As companies look ahead into 2021 and beyond, one large known-unknown revolves around the nuances of conducting a fully remote budgeting process.
In our experience, three critical pillars need to be thought through to facilitate the budgeting process as functions work remotely with their finance counterparts. To succeed in a remote environment, the budget process must still focus on the foundational strategic elements of the annual operating plan. Said differently, a remote budgeting process needs to:
- Improve your organization’s financial foundation;
- Support the company’s strategic imperatives, and;
- Enable capabilities build out
Remote Budgeting Process Imperative #1: Improve your organization’s financial foundation
The budgeting process should always consider an organization’s financial health drivers, whether driving topline growth, improving gross margin, EBITDA, cash flows, and/or focusing on capital utilization. Obtaining the necessary cross-functional inputs and aligning on all assumptions for these drivers is hard enough in a face-to-face environment. To improve the budgeting process remotely, leaders need to clearly define expectations and consciously create the necessary settings and conditions that facilitate collaboration.

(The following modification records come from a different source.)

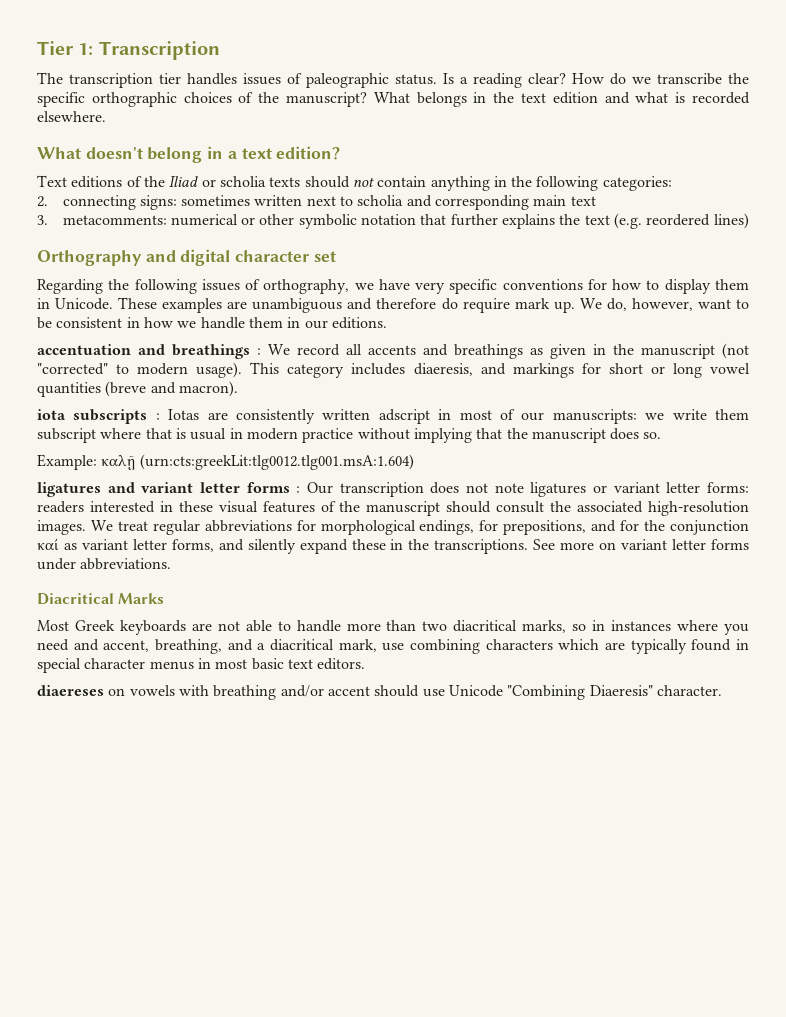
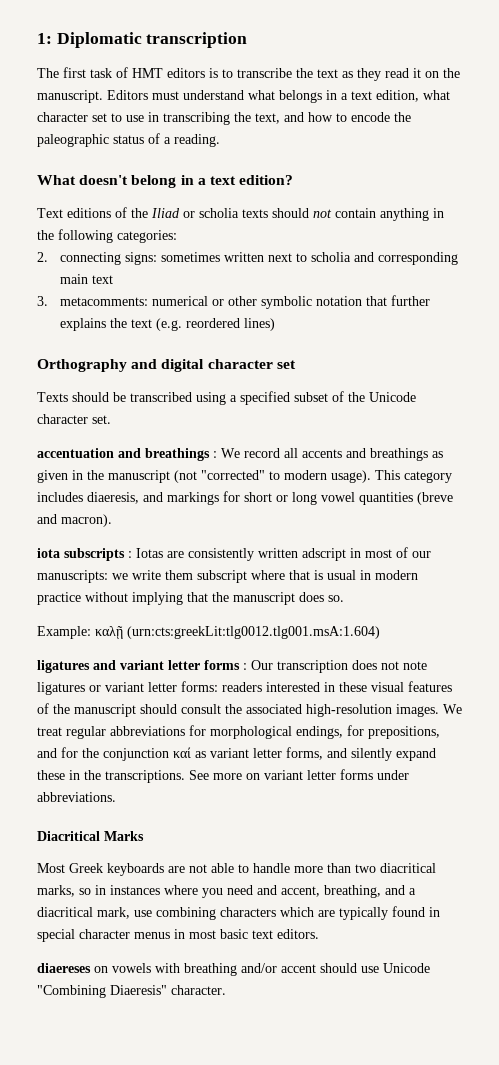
- Tier 1: Transcription
- The transcription tier handles issues of paleographic status. Is a reading clear? How do we transcribe the specific orthographic choices of the manuscript? What belongs in the text edition and what is recorded elsewhere.
+ 1: Diplomatic transcription
+ The first task of HMT editors is to transcribe the text as they read it on the manuscript. Editors must understand what belongs in a text edition, what character set to use in transcribing the text, and how to encode the paleographic status of a reading.
- Regarding the following issues of orthography, we have very specific conventions for how to display them in Unicode. These examples are unambiguous and therefore do require mark up. We do, however, want to be consistent in how we handle them in our editions.
+ Texts should be transcribed using a specified subset of the Unicode character set.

Tactically speaking, for example, leaders should appoint individuals to facilitate live collaboration sessions to create and edit assumptions in conjunction with other functional experts. This level of virtual whiteboarding agility and speed is not always present on every team and organization, which is why leaders need to consciously create environments that are conducive to remote collaborative work. This goes beyond getting the right tools (Zoom, Teams, Miro, etc.) and focuses more on the process and skills required for facilitating these virtual exchanges. Having sat on hundreds of video conference calls for the past few months, we have witnessed firsthand an apparent shortfall for “digital moderator / facilitator” skills across many organizations. Missing this link in your company’s remote budgeting process could cause shortfalls in its intended purpose.

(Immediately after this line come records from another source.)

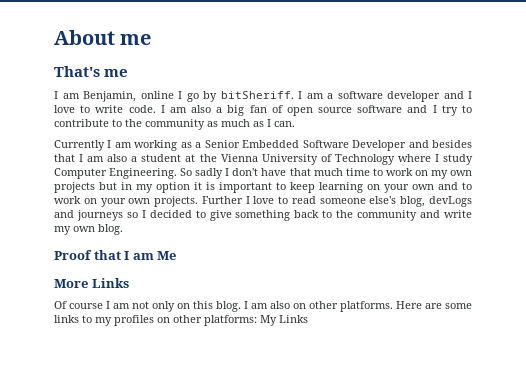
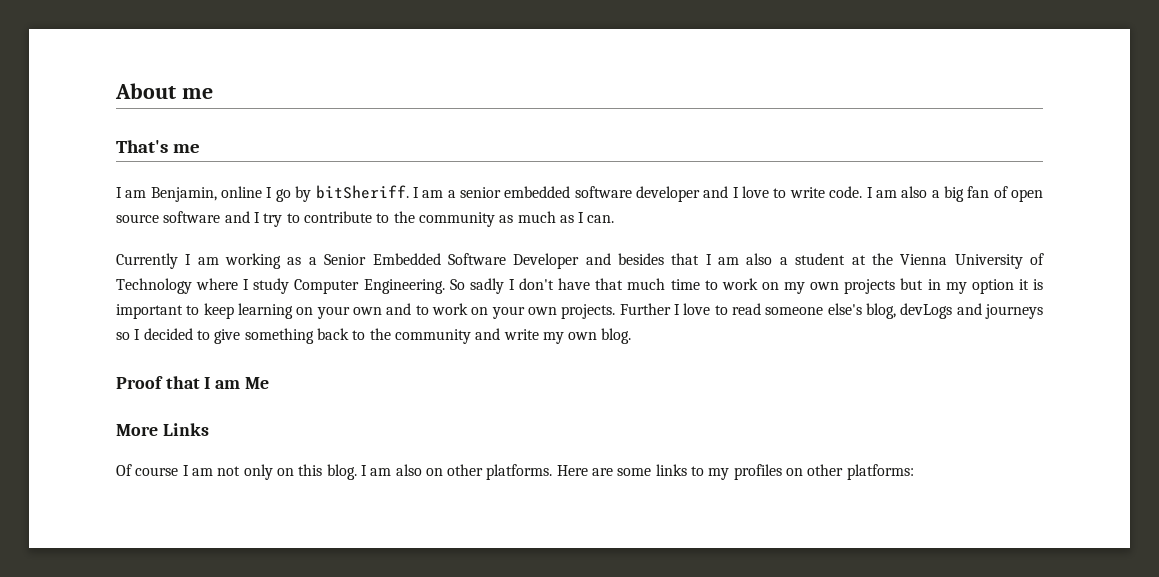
- I am a software developer and I love to write code.
+ I am a senior embedded software developer and I love to write code.
- Here are some links to my profiles on other platforms: My Links
+ Here are some links to my profiles on other platforms:

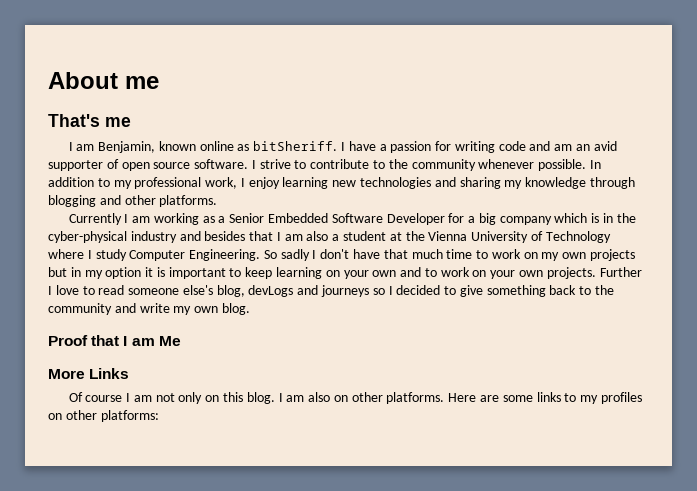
- I am Benjamin, online I go by bitSheriff. I am a senior embedded software developer and I love to write code. I am also a big fan of open source software and I try to contribute to the community as much as I can.
+ I am Benjamin, known online as bitSheriff. I have a passion for writing code and am an avid supporter of open source software. I strive to contribute to the community whenever possible. In addition to my professional work, I enjoy learning new technologies and sharing my knowledge through blogging and other platforms.
- Currently I am working as a Senior Embedded Software Developer and besides that I am also a student at the Vienna University of Technology where I study Computer Engineering.
+ Currently I am working as a Senior Embedded Software Developer for a big company which is in the cyber-physical industry and besides that I am also a student at the Vienna University of Technology where I study Computer Engineering.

For example, Clarkston held virtual working sessions to “draw and re-draw” different scenarios for a CPG client during live virtual working sessions with different supply chain executives. By having an agile ‘digital facilitator’ team who could help draw and summarize the conversation on the fly, the remote workshops led to faster and better alignment that helped accelerate important decisions for the organization.
Remote Budgeting Process Imperative #2: Support your company’s strategic imperatives
Over the past several months many organizations have focused on either a growth mindset (e.g., investing in supply chain to support demand outbursts) or a cost mindset (e.g., rebalancing SG&A spend or capital strategies). Either way, the remote budgeting process going into 2021 should align to the overall organizational strategy and all supporting pillars across the entire organization (see Clarkston’s Enterprise Destination Mapping methodology).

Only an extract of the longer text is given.